Generated on: Thu Jan 22 06:48:07 UTC 2026 Source: md-personal repository
4.2 KiB
title, date, draft
| title | date | draft |
|---|---|---|
| Hacking a Chinese Car Stereo to fulfill my Knight Rider dreams | 2026-01-21 | false |
"Vibe coding" has become my latest obsession. It's that flow state where the tools disappear, and you're just manipulating logic at the speed of thought. Usually, this happens in a high-end IDE like Antigravity. But lately, I've been trying to answer a childhood dream.
Growing up in China before the internet age, my window to the outside world was CCTV-6. Along with Baywatch, one of the first American TV shows I ever watched was Knight Rider. I don't remember the exact plot lines, but the core concept stuck with me forever: KITT. A car that could talk, think, and do things for you.
Decades later, I'm sitting in my Jeep, wondering: Can I build my own KITT? Can I take the vibe on the road?
I already updated the head unit in my Jeep to an aftermarket unit. It features a K706 (UIS7862S) chipset with an 8-core CPU and 8GB of RAM, essentially making it a reasonably powerful Android tablet hardwired into the dashboard.
The Objective
Turn this car accessory into a legitimate dev environment. I wanted a physical keyboard, a real terminal, and access to my AI coding assistants. I wanted to push code while parked on a trail.
The Hardware Blocker: Getting Input
The first hurdle was mundane but blocking: My Bluetooth keyboard wouldn't pair. The head unit could see other devices, but refused to connect to my keyboard.
Attempt 1: The USB Dongle Bypass
My first instinct was to blame the cheap Chinese head unit hardware. I grabbed a spare TP-Link USB Bluetooth dongle and plugged it in, hoping to bypass the internal stack entirely.
The device showed up in lsusb, but it remained inert. A quick check of the kernel config via zcat /proc/config.gz revealed the bad news:
# CONFIG_BT is not set
The kernel was compiled without generic Bluetooth driver support (btusb). Even with root access, I couldn't load the drivers because they simply didn't exist in the firmware. I was stuck with the internal hardware.
Attempt 2: The "Dual Bluetooth" Fix
Forced back to the built-in Bluetooth, I tried to diagnose why it was ignoring my keyboard. Standard debugging tools painted a grim picture:
❯ hciconfig -a
# (Empty output - no standard HCI interface found)
❯ ps -A | grep -iE "goc|ivt|syu"
u0_a50 3456 ... com.goc.sdk # Accessing the proprietary BT chip
The diagnosis was clear: The internal Bluetooth chip is acting in Slave Mode (Client), managed by a proprietary com.goc.sdk service instead of the standard Android Bluetooth stack. It's designed to be a speaker for your phone, not to host a keyboard.
The Fix: Hidden deep in the Factory Settings (password 8888), there's a toggle called "Dual Bluetooth". Enabling this flips the proprietary stack to expose a standard Host interface. Enable that, and suddenly my mechanical keyboard connected instantly.

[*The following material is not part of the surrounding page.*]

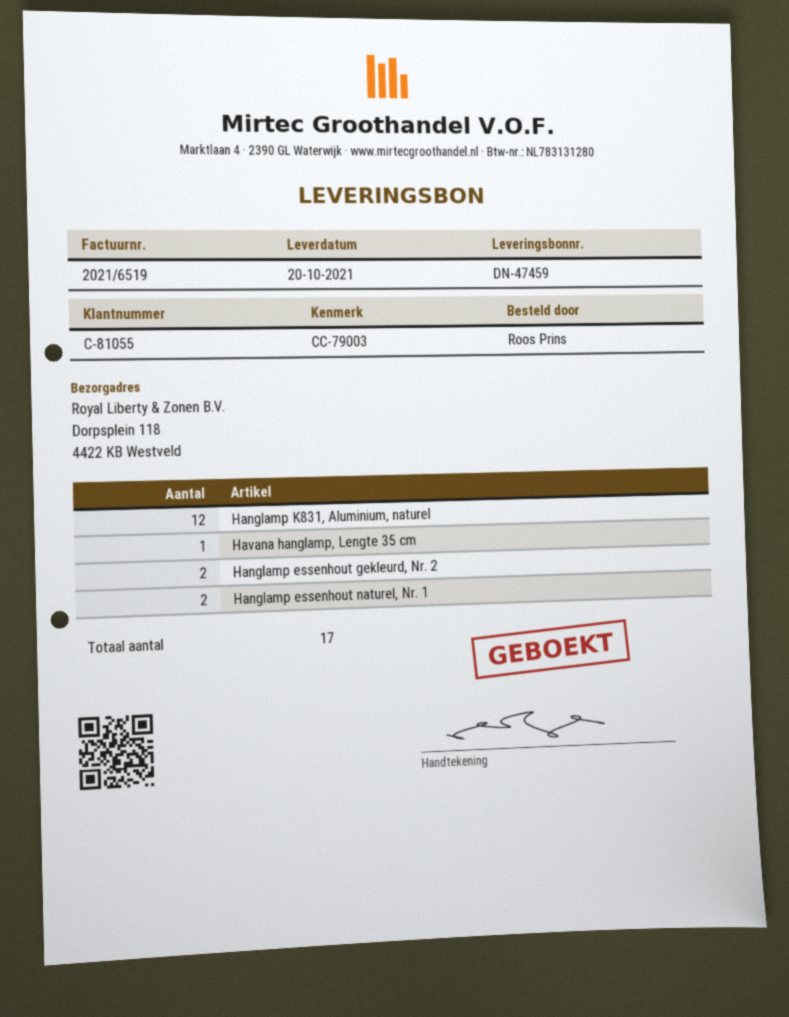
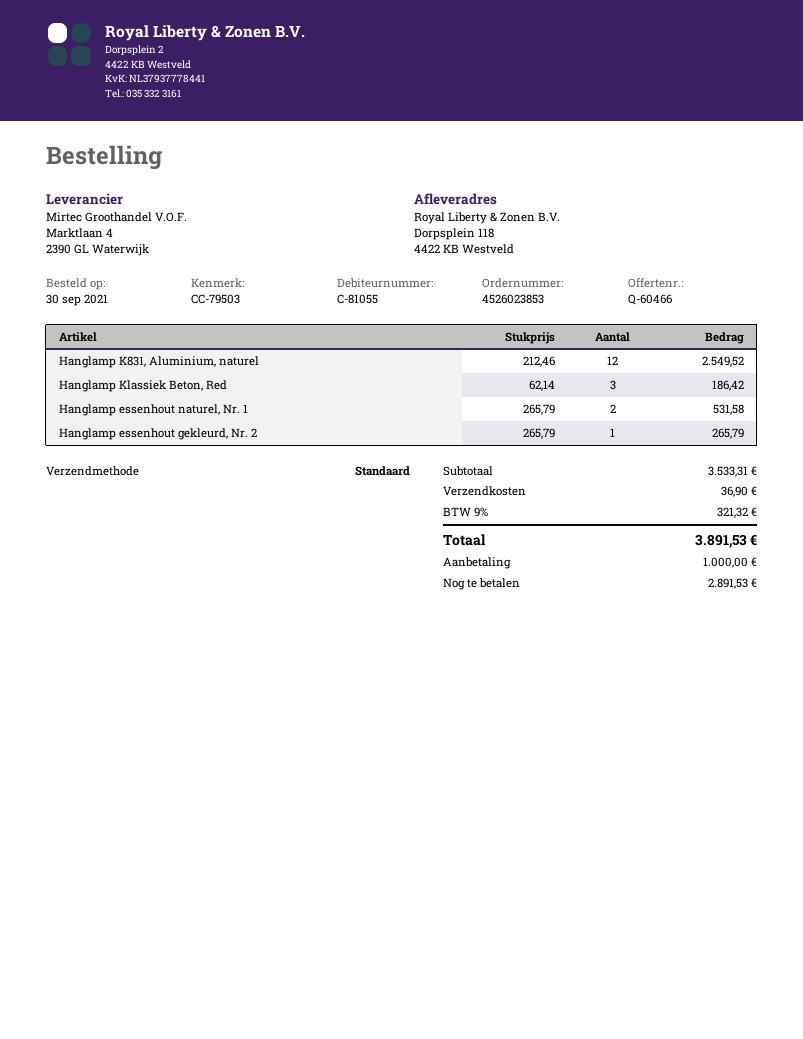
reference: CC-79003 -> CC-79503
Havana hanglamp, Lengte 35 cm: 1 -> none
Hanglamp essenhout gekleurd, Nr. 2: 2 -> 1
Hanglamp Klassiek Beton, Red: none -> 3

The Software: Termux + Claude
With input sorted, the software setup was surprisingly straightforward. Termux was the obvious choice for a terminal.
I discovered that Claude Code works on Termux with zero hassle.
The setup was shockingly simple:
pkg install nodejs git ripgrep
npm install -g @anthropic-ai/claude-code
Authentication via claude login worked out of the box. Now, I have a fully capable coding agent running directly on my dashboard. I can pull a repo, ask Claude to refactor a module, and push the changes—all without opening a laptop.
Key Insights
- Head Units are just Weird Tablets: They have quirks (like Slave-only Bluetooth), but they are standard Android under the hood.
adb rootis your best friend for diagnosing them. - Check the Kernel Config: Before buying hardware peripherals for embedded Android devices, always check
/proc/config.gz. If the support isn't compiled in, you're dead in the water. - The Vibe is Portable: With tools like Termux and Claude Code, the "dev environment" is no longer a heavy laptop. It's anywhere you have a terminal.